Images (SEM) of inner walls of pore channels after sintering at a 1300°C and c 1500°C with 40 wt-% solid loading; b and d showing high magnification of a and c respectively: EDS spectrum showing atomic concentration (wt-%) of 62O–10Si–28Al (full scale: 175 cts)
Properties
The linear shrinkage, porosity and compressive strength measured on specimens fabricated with different sintering temperatures and solid loadings are shown in Figs. 6–8. With increasing sintering temperature, the shrinkage increased; also, it increased with decreasing solid loading at a given sintering temperature. Consequently, the highest shrinkage (∼32·2%) was observed when sintering relatively porous green bodies with 20 wt-% solid loading at 1500°C. The compressive strength generally behaves in an inverse manner to the porosity, i.e. low porosity induces high compressive strength due to the high bulk density of the sintered materials.

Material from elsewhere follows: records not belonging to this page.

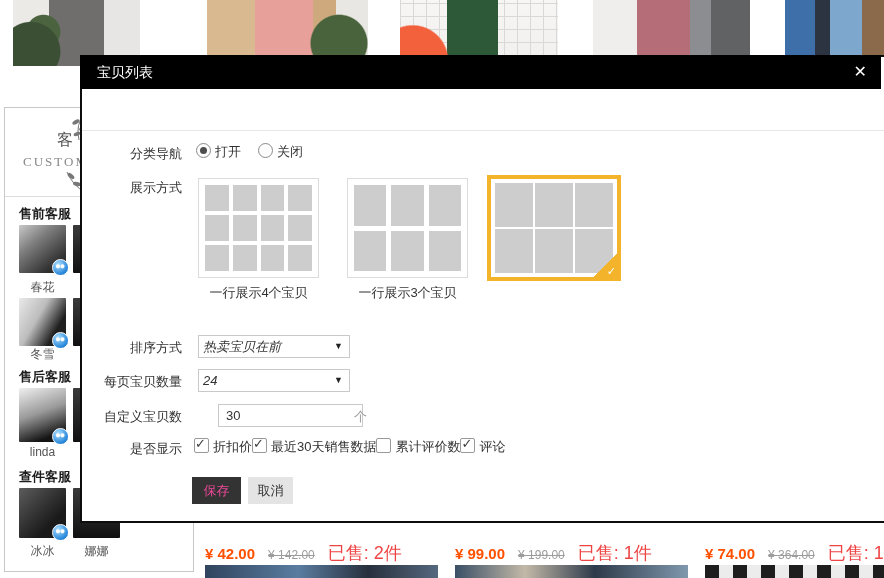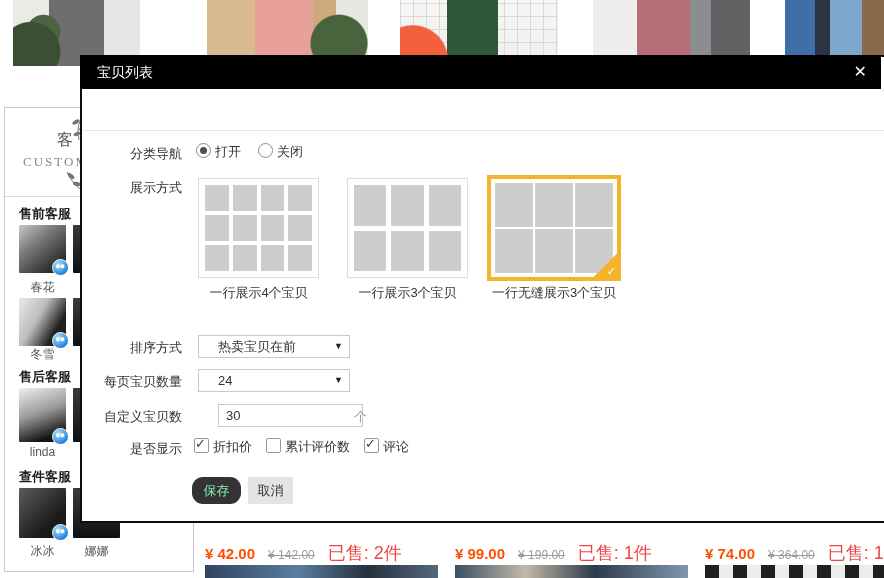--- a/index.html
+++ b/index.html
@@ -91,33 +91,33 @@
   .b3{left:405px;top:118px;width:134px;height:106px;gap:2px;padding:4px;}
   .mode-box.on{border:4px solid #f3b42c;}
   .corner{position:absolute;right:-1px;bottom:-1px;width:25px;height:25px;display:none;
           background:linear-gradient(to top left,#f3b42c 50%,rgba(0,0,0,0) 50.5%);}
   .mode-box.on .corner{display:block;}
   .corner span{position:absolute;right:2px;bottom:0px;color:#fff;font-size:11px;font-weight:bold;}
   .mode-caption{position:absolute;top:227px;text-align:center;font-size:13px;color:#333;}
   .c1{left:116px;width:121px;} .c2{left:265px;width:121px;} .c3{left:405px;width:134px;}
 
   .select{position:absolute;left:116px;width:152px;height:23px;border:1px solid #c9c9c9;background:#fff;
-          box-sizing:border-box;font-size:13px;color:#333;line-height:21px;padding-left:19px;cursor:pointer;}
+          box-sizing:border-box;font-size:13px;color:#333;line-height:21px;padding-left:4px;cursor:pointer;font-style:italic;}
   .select .arr{position:absolute;right:6px;top:0;font-size:9px;color:#222;line-height:21px;}
   .input{position:absolute;left:116px;width:145px;height:23px;border:1px solid #c9c9c9;background:#fff;
          box-sizing:border-box;font-size:13px;color:#333;line-height:21px;padding-left:7px;}
   .suffix{position:absolute;left:272px;font-size:13px;color:#999;}
 
-  .cb-row{position:absolute;top:381px;left:112px;display:flex;gap:14px;font-size:13px;color:#333;align-items:center;}
+  .cb-row{position:absolute;top:381px;left:112px;display:flex;font-size:13px;color:#333;align-items:center;}
   .cb{display:inline-block;width:13px;height:13px;border:1px solid #999;background:#fff;border-radius:2px;
       vertical-align:-2px;margin-right:4px;position:relative;}
   .cb.on::after{content:"✓";position:absolute;left:0px;top:-3px;font-size:13px;font-weight:bold;color:#3a3a3a;}
 
   .btn{position:absolute;top:420px;height:27px;font-size:13px;text-align:center;line-height:27px;cursor:pointer;}
-  .btn-save{left:110px;width:49px;background:#333;color:#86efac;border-radius:11px;}
+  .btn-save{left:110px;width:49px;background:#333;color:#ec4899;}
   .btn-cancel{left:166px;width:45px;background:#e4e4e4;color:#333;}
 
   .r-sort{top:278px;} .r-page{top:312px;} .r-custom{top:347px;margin-left:20px;}
   .lb-nav{top:88px;} .lb-mode{top:122px;} .lb-sort{top:282px;} .lb-page{top:316px;}
   .lb-custom{top:351px;} .lb-cb{top:383px;} .sfx-custom{top:351px;}
 </style>
 </head>
 <body>
 
 <div class="stage">
@@ -258,21 +258,20 @@
         <i></i>
         <i></i>
         <i></i>
         <i></i>
       <div class="corner">
           <span>✓</span>
         </div>
     </div>
     <div class="mode-caption c1">一行展示4个宝贝</div>
     <div class="mode-caption c2">一行展示3个宝贝</div>
-    <div class="mode-caption c3">一行无缝展示3个宝贝</div>
 
     <div class="flabel lb-sort">排序方式</div>
     <div class="select r-sort">
       <span>热卖宝贝在前</span>
       <span class="arr">▼</span>
     </div>
 
     <div class="flabel lb-page">每页宝贝数量</div>
     <div class="select r-page">
       <span>24</span>
@@ -282,20 +281,23 @@
     <div class="flabel lb-custom">自定义宝贝数</div>
     <div class="input r-custom">30</div>
     <div class="suffix sfx-custom">个</div>
 
     <div class="flabel lb-cb">是否显示</div>
     <div class="cb-row">
       <label>
         <span class="cb on"></span><span>折扣价</span>
       </label>
       <label>
+        <span class="cb on"></span><span>最近30天销售数据</span>
+      </label>
+      <label>
         <span class="cb"></span><span>累计评价数</span>
       </label>
       <label>
         <span class="cb on"></span><span>评论</span>
       </label>
     </div>
 
     <div class="btn btn-save">保存</div>
     <div class="btn btn-cancel">取消</div>
   </div>

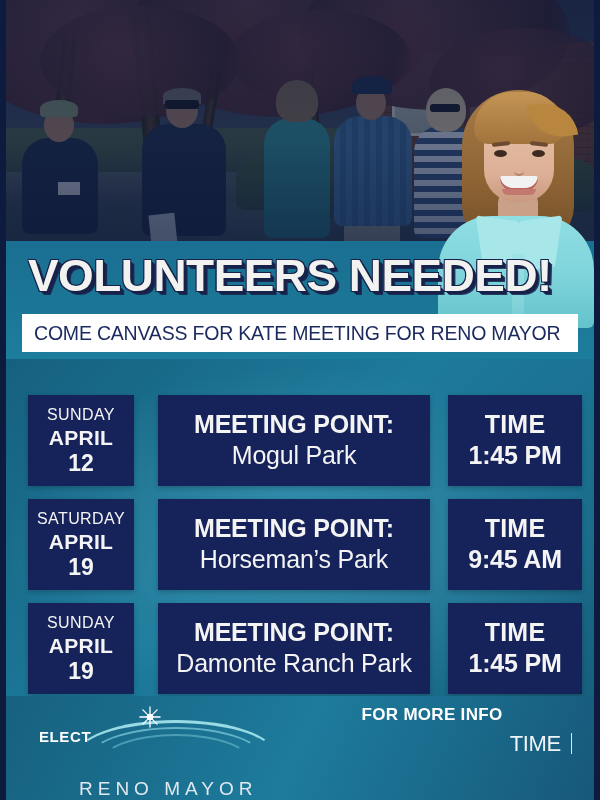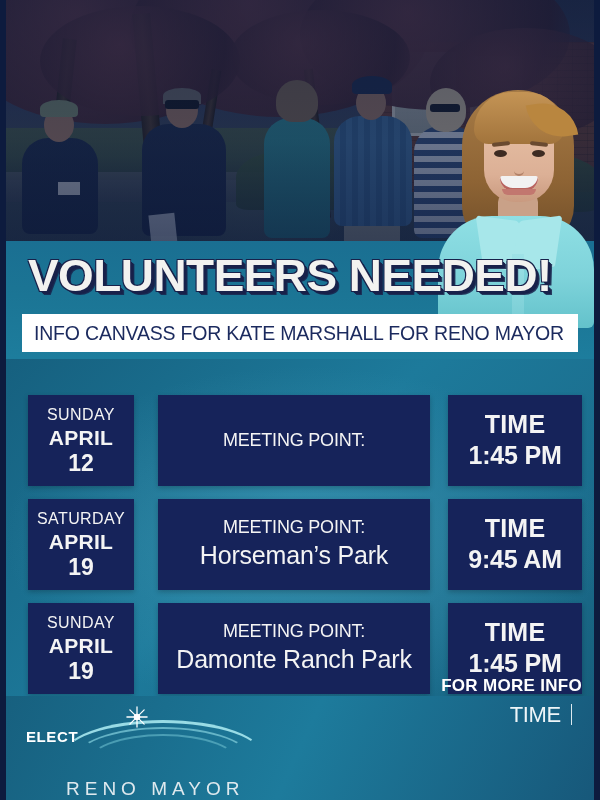--- a/index.html
+++ b/index.html
@@ -336,22 +336,22 @@
     font-weight: bold;
     letter-spacing: 0.3px;
     line-height: 1.2;
   }
   .day {
     font-size: 23px;
     font-weight: bold;
     line-height: 1.15;
   }
   .mp-label {
-    font-size: 18px;
-    font-weight: normal;
+    font-size: 25px;
+    font-weight: bold;
     letter-spacing: -0.2px;
     line-height: 1.2;
   }
   .mp-value {
     font-size: 25px;
     font-weight: normal;
     letter-spacing: -0.2px;
     line-height: 1.3;
   }
   .time-label {
@@ -370,21 +370,21 @@
   
   .footer {
     position: absolute;
     left: 6px; top: 696px;
     width: 588px; height: 104px;
     background: linear-gradient(115deg, #17607f 0%, #1d7b9c 50%, #17587a 100%);
     z-index: 3;
   }
   .logo {
     position: absolute;
-    left: 10px; top: 704px;
+    left: 23px; top: 704px;
     width: 270px; height: 92px;
     z-index: 5;
   }
   .logo-arcs {
     position: absolute;
     left: 50px; top: 14px;
     width: 206px; height: 34px;
     overflow: hidden;
   }
   .arc {
@@ -433,23 +433,23 @@
   .logo-sub {
     position: absolute;
     left: 56px; top: 74px;
     font-size: 19px;
     color: #dfe9ee;
     letter-spacing: 5px;
     font-weight: normal;
   }
   .contact {
     position: absolute;
-    right: 18px; top: 676px;
+    right: 18px; top: 705px;
     width: 300px;
-    text-align: right;
+    text-align: center;
     color: #ffffff;
     z-index: 5;
   }
   .contact-title {
     font-size: 17px;
     font-weight: bold;
     letter-spacing: 0.3px;
     margin-bottom: 4px;
   }
   .contact-line {
@@ -560,33 +560,34 @@
     <div class="kate-brow r"></div>
     <div class="kate-eye l"></div>
     <div class="kate-eye r"></div>
     <div class="kate-nose"></div>
     <div class="kate-smile"></div>
     <div class="kate-lip-bot"></div>
   </div>
 
   <div class="headline">VOLUNTEERS NEEDED!</div>
   <div class="subbar">
-    <div class="subbar-text">INFO CANVASS FOR KATE MARSHALL FOR RENO MAYOR</div>
+    <div class="subbar-text">COME CANVASS FOR KATE MEETING FOR RENO MAYOR</div>
   </div>
 
   <div class="schedule">
 
     <div class="row r1">
       <div class="card card-date">
         <div class="weekday">SUNDAY</div>
         <div class="month">APRIL</div>
         <div class="day">12</div>
       </div>
       <div class="card card-place">
         <div class="mp-label">MEETING POINT:</div>
+        <div class="mp-value">Mogul Park</div>
       </div>
       <div class="card card-time">
         <div class="time-label">TIME</div>
         <div class="time-value">1:45 PM</div>
       </div>
     </div>
 
     <div class="row r2">
       <div class="card card-date">
         <div class="weekday">SATURDAY</div>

With increasing sintering temperature, as might be expected, the apparent porosity decreased with an inverse dependence on solid loading, resulting in an increase in compressive strength. In addition, the compressive strength in porous materials with anisotropic pore channels will be generally higher in the directions parallel, compared with perpendicular, to the freezing direction. The reason could be due to the relatively small sized flaws acting as the origin for failure in the direction parallel to the freezing direction. The flaws causing fracture will be related to the diameters of the tube porosity in the direction parallel to the freezing direction and the long length of tube diameters in the direction perpendicular to the freezing direction. The sintered body at 1500°C with 40 wt-% solid loading exhibited the greatest compressive strength (∼64·3 MPa) with the lowest porosity, 61·2%. This value of the compressive strength was about three times that (∼23·2 MPa for 66·9% porosity) obtained after sintering at 1500°C using freeze casting of coal fly ash slurry with 50 wt-% solid loading.18
Linear shrinkage of porous mullite composites sintered at 1300–1500°C with different solid loadings
Apparent porosities of porous mullite composites sintered at 1300–1500°C with different solid loadings
Compressive strength of porous mullite composites sintered at 1300–1500°C with different solid loadings
Conclusions
Porous sintered mullite–alumina composites with controlled pore structure and good compressive strength can be prepared by the controlled freeze–gel casting of TBA–coal fly ash slurry with an appropriate addition of Al2O3. The microstructure of the resulting sintered body was characterised by the presence of characteristically large pore channels grown parallel to the solidification direction of TBA solvent and together with smaller micrometre sized pores in the walls. With increasing solid loading from 20 to 40 wt-%, the sintered porosity (84·7–61·2%) decreased in inverse proportion to the sintering temperature, while the compressive strength (11·8–64·3 MPa) increased with temperature. Consequently, porous ceramic composites with a relatively wide range of physical and mechanical properties could be obtained by controlling the processing variables (i.e. solid loading and sintering temperature) using a TBA based freeze–gel casting, enabling a wider range of applications.
Footnotes
Acknowledgements
This work is the outcome of a Manpower Development Program for Energy and Resources supported by the Ministry of Knowledge and Economy (MKE) (grant no. 2008-E-AP-HM-P-04-0000).